The Open Network for Digital Commerce (ONDC), in theory, is the most significant leap in the history of the Internet economy.
For over two decades, Amazon has been the benchmark for online retail and commerce, but a digital disruption in the form of an open system to power smaller players and partners is on the way.
Some imagination is warranted to understand the mere scale of the ONDC.
Until today, e-commerce platforms operated like a restricted club, setting the conditions for sellers, delivery partners, and to a larger extent, consumers.
ONDC will transform this into a plug-and-play system for sellers and other stakeholders in the equation.
Compared to Unified Payments Interface (UPI), there are two significant differences, however.
One, the stakeholders are far too many. Even today, with more than 6 billion transactions a month, the number of banks and financial institutions live on the UPI system is 340-odd.
On ONDC, a few years from now, 340-odd would be the number of sellers and other VAS (value-added services) partners signing up in an hour.
Two, the relationship between the stakeholders is far more complex than in the UPI ecosystem, and therefore, the adoption will not be as swift as many would want to imagine.
For instance, there could be several VAS partners between the buyer and seller, and disruption at one step could kill the entire transaction.

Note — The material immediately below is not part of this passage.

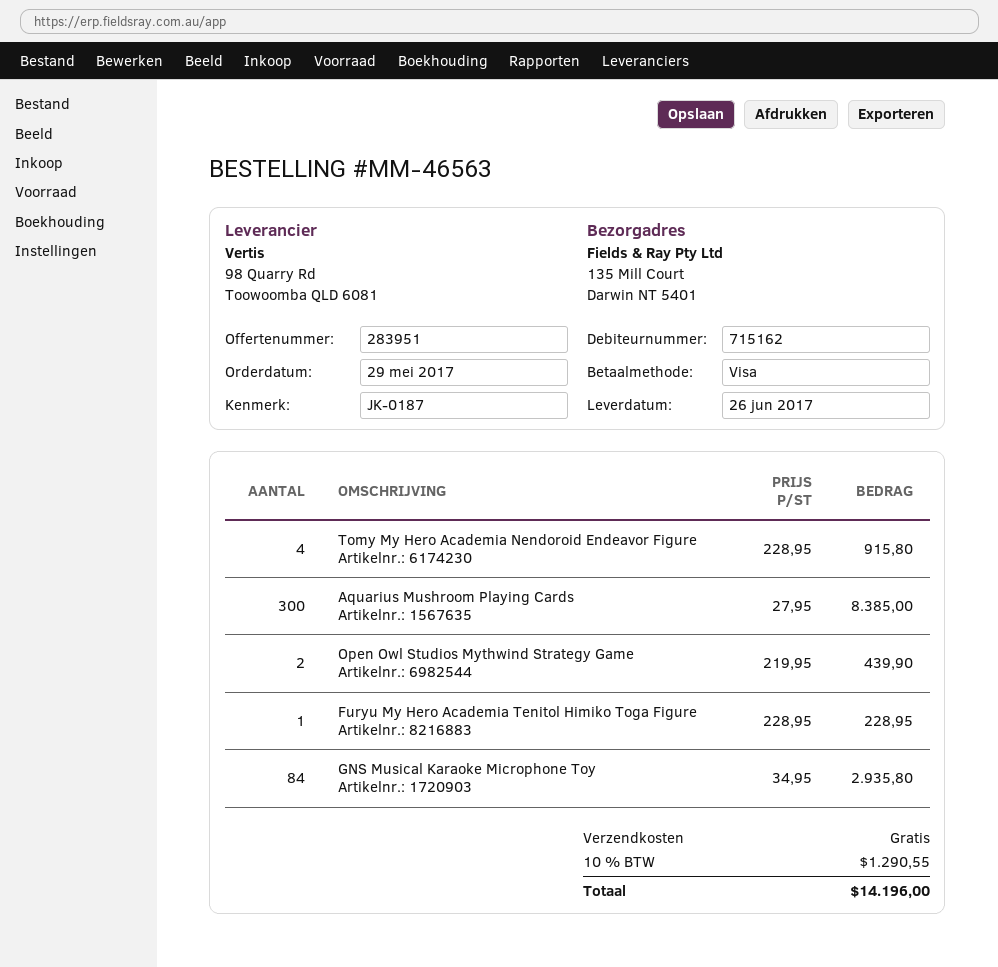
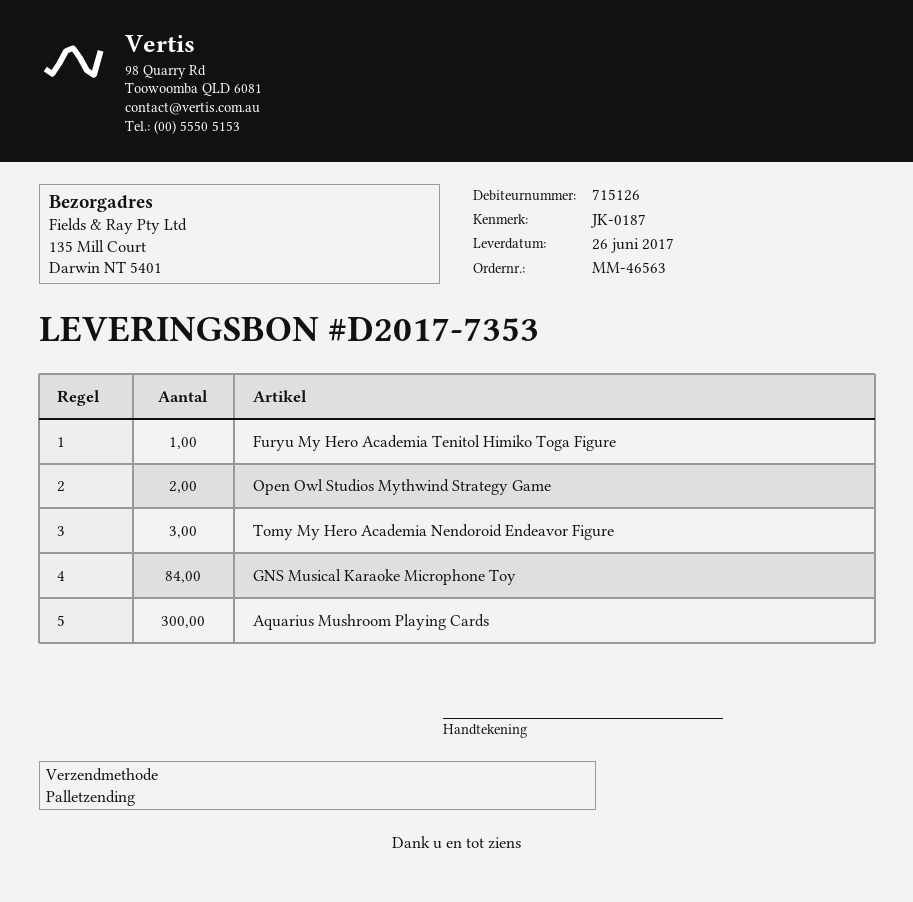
customer number: 715162 -> 715126
Tomy My Hero Academia Nendoroid Endeavor Figure: 4 -> 3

When the commerce minister imagines the integration of One-District One Product (ODOP) with ONDC, he’s not overreaching.
The reason is that it is the eventual goal of the system; that is connecting local milk or fruit vendor, with nothing but a cart, smartphone, Jan Dhan Account connected to Aadhaar, and a UPI ID, to the buyer, something even the likes of Amazon or Reliance cannot do.
However, ONDC must be given a few years to settle in terms of adoption.
The first billion transactions month on UPI took over three years. Post that, UPI clocked more than six billion monthly transactions in less than three years.
UPI was not an overnight success story even after its rollout, and even today, it is not even remotely where it would be in the next 10 years.
Also, as with UPI against Visa and Mastercard, e-commerce giants would want to derail the ONDC journey, citing potential early failures.
UPI not only made plastic cards obsolete but also ended up catering to a market that Visa and Mastercard wanted to explore five-10 years down the lane.
For ONDC, the pushback would come from everyone, from Amazon to even Zomato.
One, there is the issue of ‘cash on delivery'. Even today, 80 per cent of the orders in tier two and three cities are paid for with cash on delivery and not online payments.
Call it the lack of familiarity with e-commerce or trust in the platform.
With ONDC, a buyer would be required to trust not only the seller, but also the VAS partners.
Two, the logistics challenge. On ONDC, VAS partners, especially for delivery, have ample room to flourish, given there can be national, state, local, or even area delivery partners.
However, with e-commerce giants, the resolution to delivery issues is simple. With ONDC, will the consumers be as forgiving as they are with platforms, and will the VAS partners live up to the market standards?
Three, returns and exchanges have become a routine with e-commerce, even if the product has been shipped from the other corner of the country.
With ONDC, where sellers retain an identity independent of the platform or the app, will the returns and replacements be that simple? Will the sellers be able to uphold the product and quality standards for a sustained period?
Four, how to get the consumers onboard. With UPI, the likes of Google, PhonePe and Paytm had cashback and other rewards to inspire signups, which successfully worked to a larger extent.
With ONDC, third-party app partners will have some early challenges getting the consumers to sign up. Not a herculean task, but it will take time to build that trust.
In the end, it will boil down to the accountability of the players on the network.
The fixation has been on the digital commerce part of ONDC, but in an open network, where lofty commissions are not to be paid to the platform, the sellers and VAS partners will have to operate at standards that rival those of the current e-commerce giants to sustain their customer base.
Having said that, there is absolutely no reason to be pessimistic about ONDC. It is the future, and all the key components () are already in place and successful.
However, much improvisation and tweaking would be needed in the initial few years before the system settles.
As was with UPI, the results with ONDC will come in a few years, but as India embarks on this momentous digital journey, having the right expectations would certainly help.